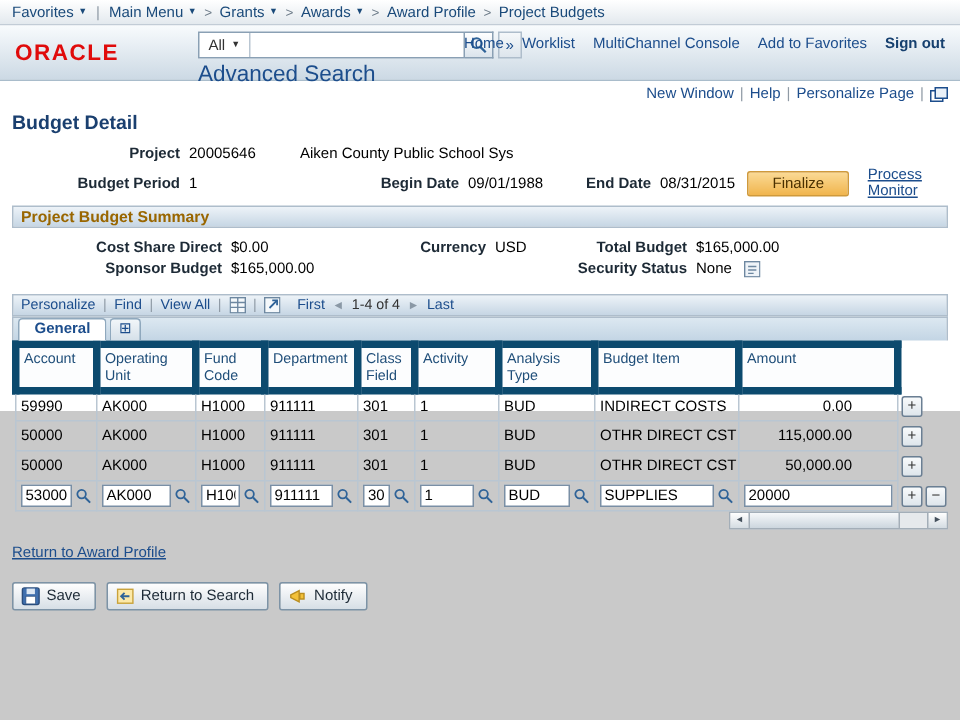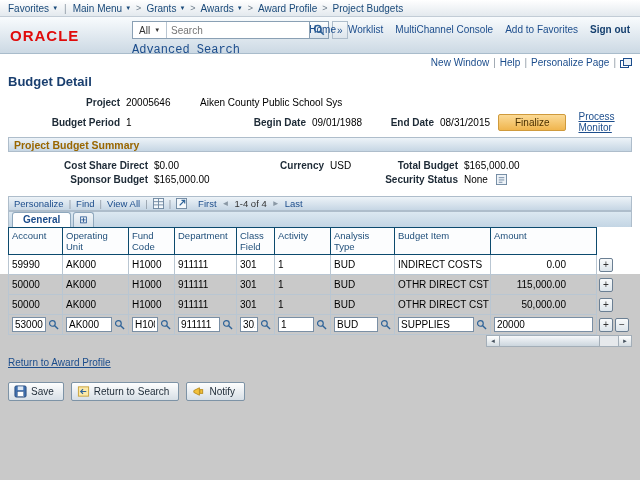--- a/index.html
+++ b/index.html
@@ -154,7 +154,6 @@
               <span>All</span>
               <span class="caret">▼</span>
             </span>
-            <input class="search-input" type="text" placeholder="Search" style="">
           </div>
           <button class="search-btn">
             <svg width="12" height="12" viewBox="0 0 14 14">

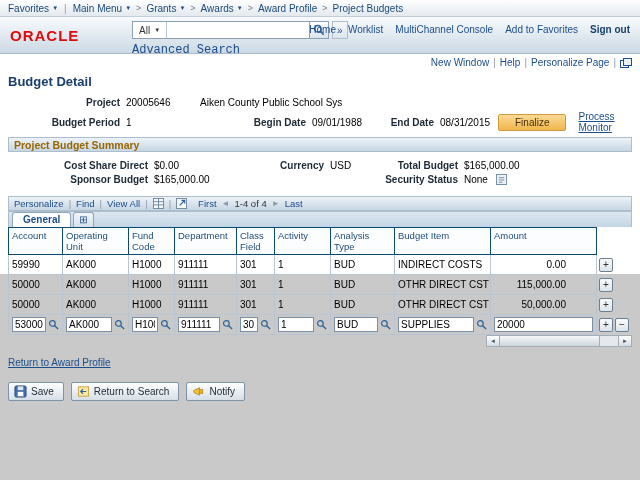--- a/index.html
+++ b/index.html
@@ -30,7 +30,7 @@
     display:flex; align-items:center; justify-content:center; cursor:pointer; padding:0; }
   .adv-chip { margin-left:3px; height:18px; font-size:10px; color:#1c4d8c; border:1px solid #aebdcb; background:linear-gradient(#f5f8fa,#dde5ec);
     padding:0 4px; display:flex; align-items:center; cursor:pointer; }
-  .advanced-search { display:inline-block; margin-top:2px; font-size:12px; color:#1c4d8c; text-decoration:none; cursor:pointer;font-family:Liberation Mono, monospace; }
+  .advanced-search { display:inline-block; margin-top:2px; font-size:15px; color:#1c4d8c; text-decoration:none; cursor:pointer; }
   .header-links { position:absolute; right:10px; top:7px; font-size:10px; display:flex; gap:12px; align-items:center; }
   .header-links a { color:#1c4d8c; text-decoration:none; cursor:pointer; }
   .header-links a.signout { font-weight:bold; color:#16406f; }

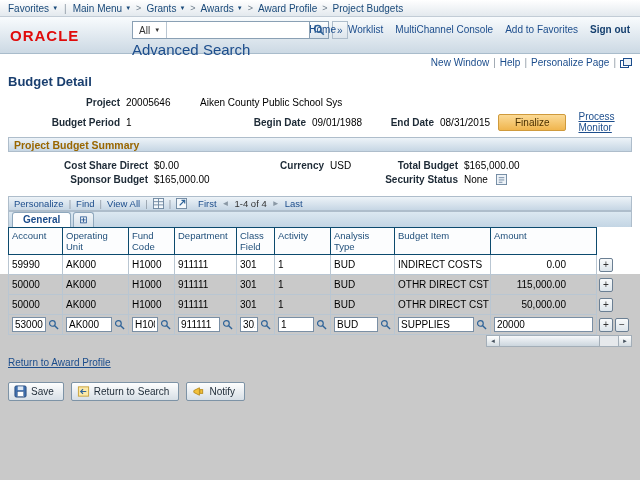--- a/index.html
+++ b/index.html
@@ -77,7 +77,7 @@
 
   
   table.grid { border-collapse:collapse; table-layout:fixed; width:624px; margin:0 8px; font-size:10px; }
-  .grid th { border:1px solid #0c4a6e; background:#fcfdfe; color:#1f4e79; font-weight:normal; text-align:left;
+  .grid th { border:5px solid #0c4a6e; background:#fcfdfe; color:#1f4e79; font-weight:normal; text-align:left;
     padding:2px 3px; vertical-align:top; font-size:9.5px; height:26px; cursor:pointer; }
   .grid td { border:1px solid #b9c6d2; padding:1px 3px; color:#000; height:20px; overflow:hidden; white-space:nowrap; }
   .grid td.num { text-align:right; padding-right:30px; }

━━━━━━━━━━

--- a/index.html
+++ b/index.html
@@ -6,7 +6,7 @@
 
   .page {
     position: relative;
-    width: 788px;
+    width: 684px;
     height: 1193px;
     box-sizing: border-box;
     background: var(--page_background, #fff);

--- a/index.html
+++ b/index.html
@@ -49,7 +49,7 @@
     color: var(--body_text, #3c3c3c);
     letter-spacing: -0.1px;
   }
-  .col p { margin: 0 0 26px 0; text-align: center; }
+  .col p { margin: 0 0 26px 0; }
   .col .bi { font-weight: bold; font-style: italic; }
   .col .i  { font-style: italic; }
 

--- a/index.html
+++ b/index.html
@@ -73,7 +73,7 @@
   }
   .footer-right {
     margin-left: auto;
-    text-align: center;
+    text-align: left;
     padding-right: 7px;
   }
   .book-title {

━━━━━━━━━━

WORK TASK: Give the number of lines in the data above that include the word "normal", with no other words.

WRITTEN SOLUTION: 2